Sale of consumer health data is prohibited without the consumer’s prior consent. Because consumer health data is “sensitive,” you also need opt‑in consent to process it at all. Your privacy notice must explain what you collect, why, with whom you share it, and how consumers can opt out and appeal. Teens aged 13–15 require their own consent before you sell their data or use it for targeted advertising.

What rights do consumers have under Connecticut data privacy laws?

Consumers can confirm and access their data, correct inaccuracies, delete data, and obtain a portable copy.
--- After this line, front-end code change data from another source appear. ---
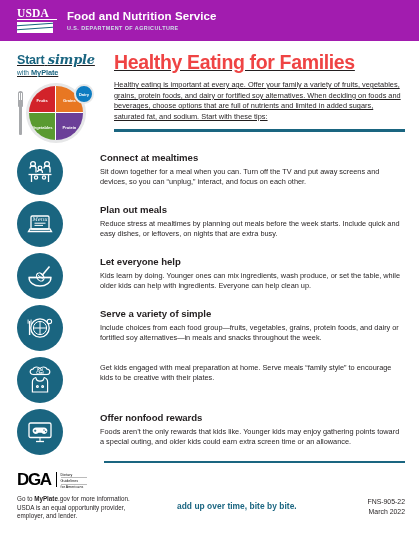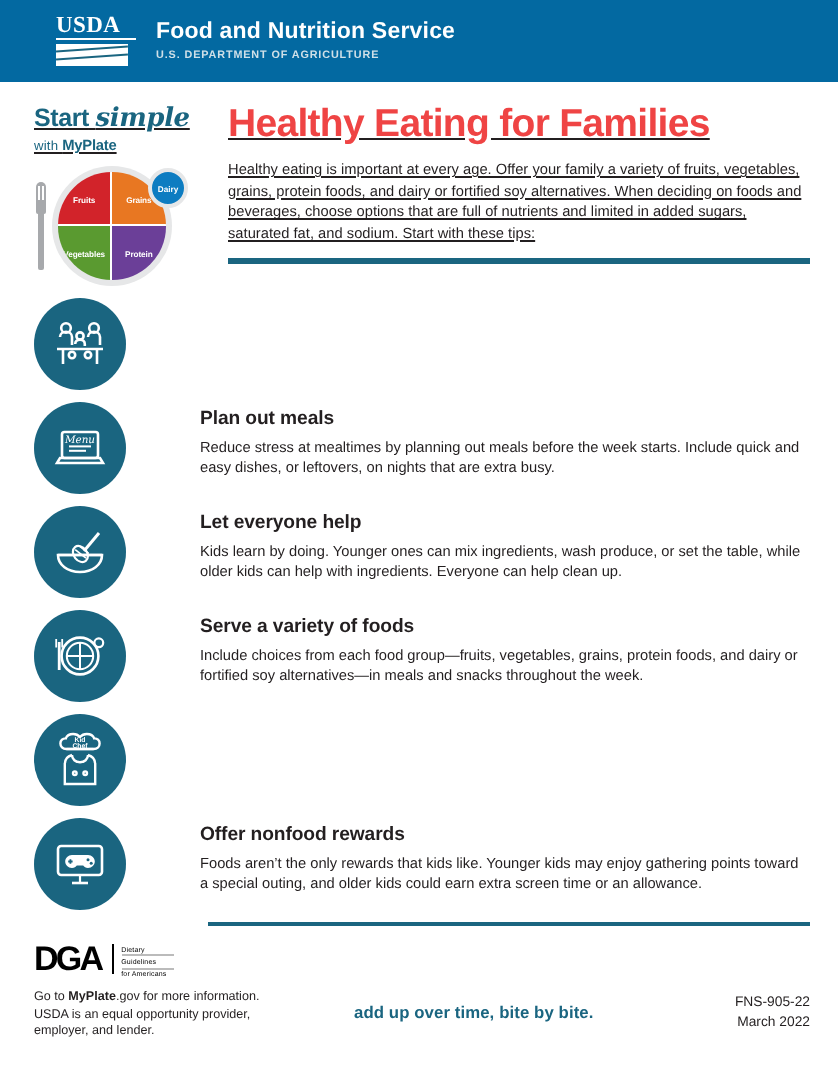"USDA" .usda-band { background: #0369a1 -> #a21caf; padding-left: 28px -> 17px }
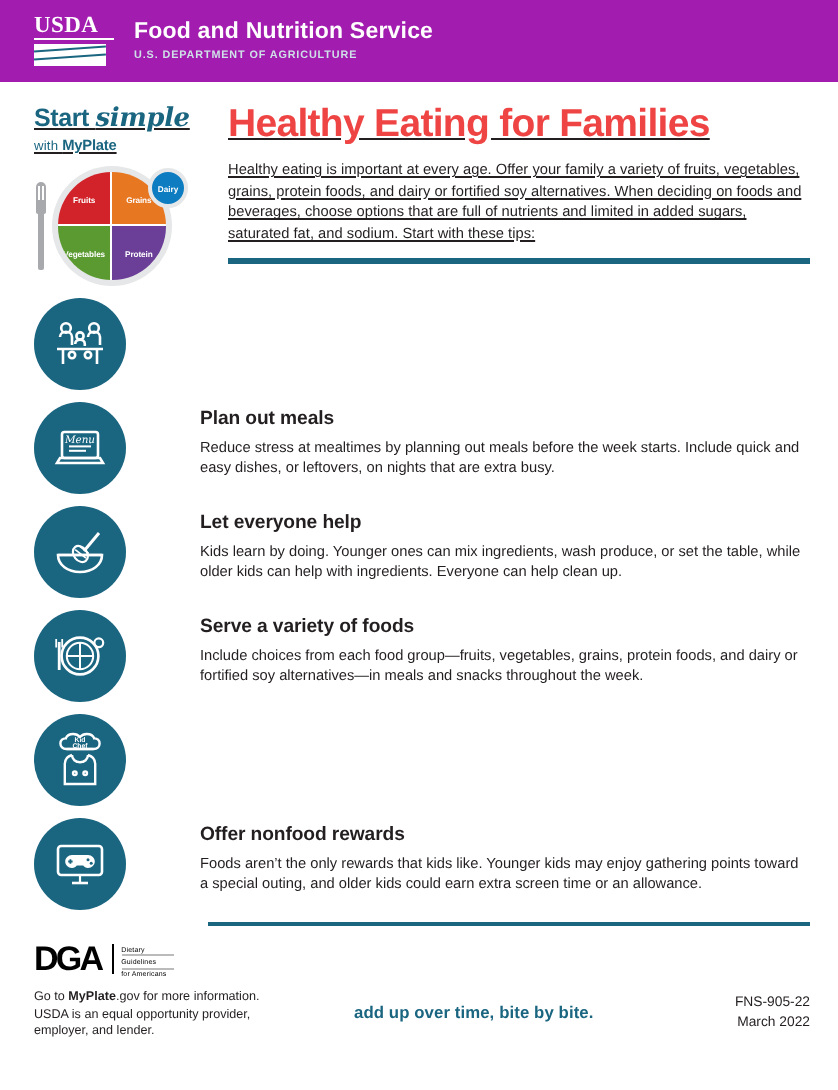"Connect at mealtimes" div.tip-body { html: none -> <div> <div>Connect at mealtimes</div> <div>Sit down together for a meal when you can. Turn off the TV and put away screens and devices, so you can “unplug,” interact, and focus on each other.</div> </div> }
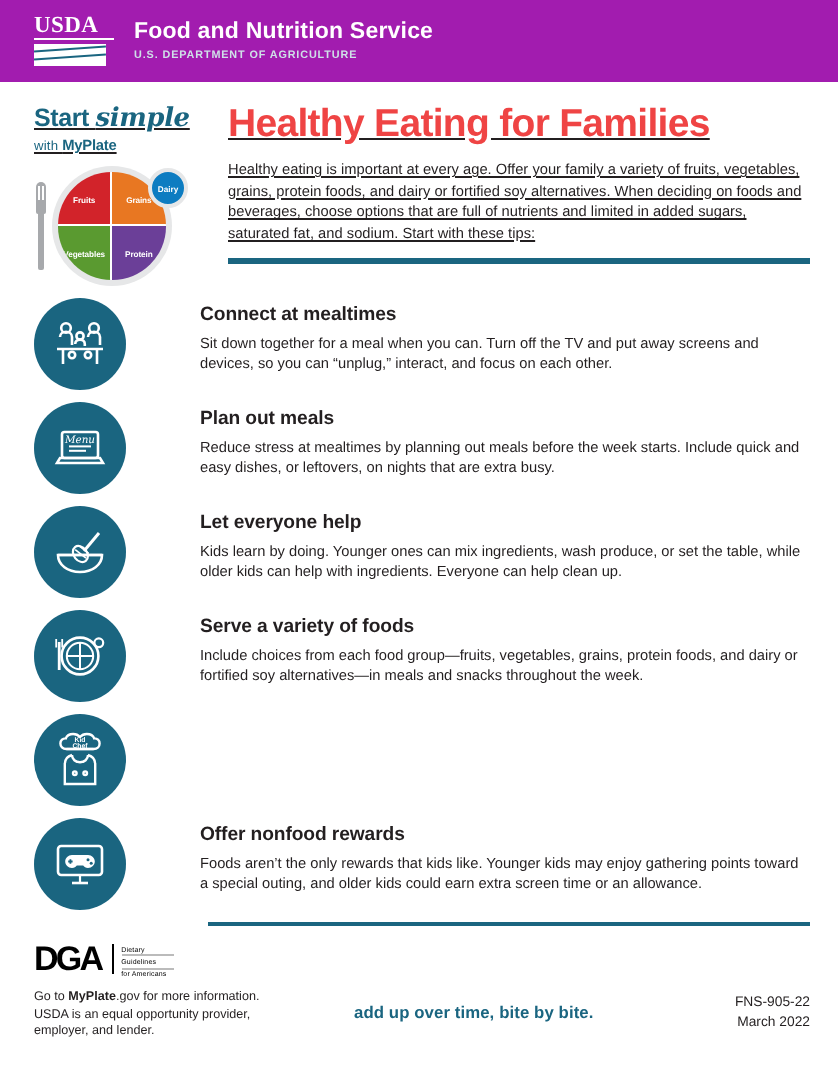"Serve a variety of foods" div.tip-title { text: foods -> simple }
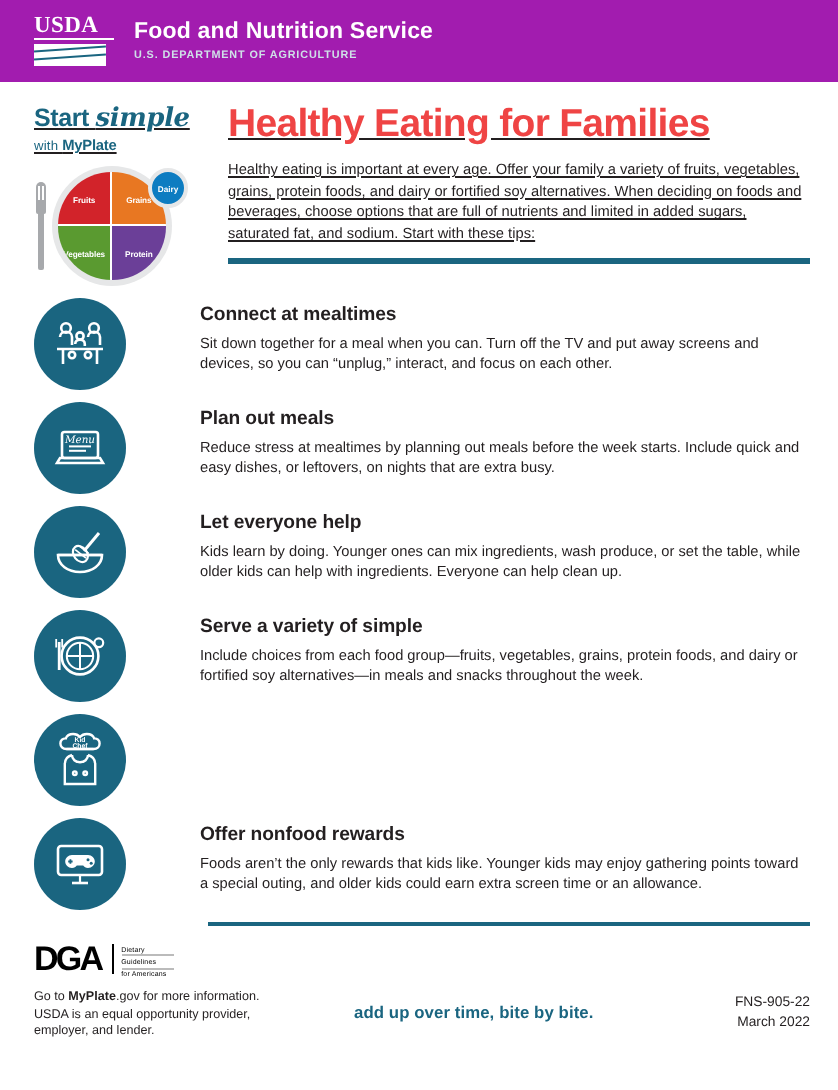"Get kids engaged with meal" div.tip-text { html: none -> <div>Get kids engaged with meal preparation at home. Serve meals “family style” to encourage kids to be creative with their plates.</div> }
They can opt out of targeted advertising, the sale of personal data, and profiling that produces legal or similarly significant effects. You must respond within 45 days (with a possible 45‑day extension), offer an appeal process with a 60‑day decision window, and accept authorized‑agent and universal opt-out signals.

What are the penalties for non-compliance with Connecticut health data laws?

The Connecticut Attorney General has exclusive enforcement authority. Violations of the CTDPA (including its consumer health data provisions) constitute unfair trade practices under state law, with civil penalties up to $5,000 per willful violation, plus potential injunctive relief, restitution, and disgorgement. As of January 1, 2025, any cure period is discretionary and based on factors like violation count, organization size/complexity, and data sensitivity.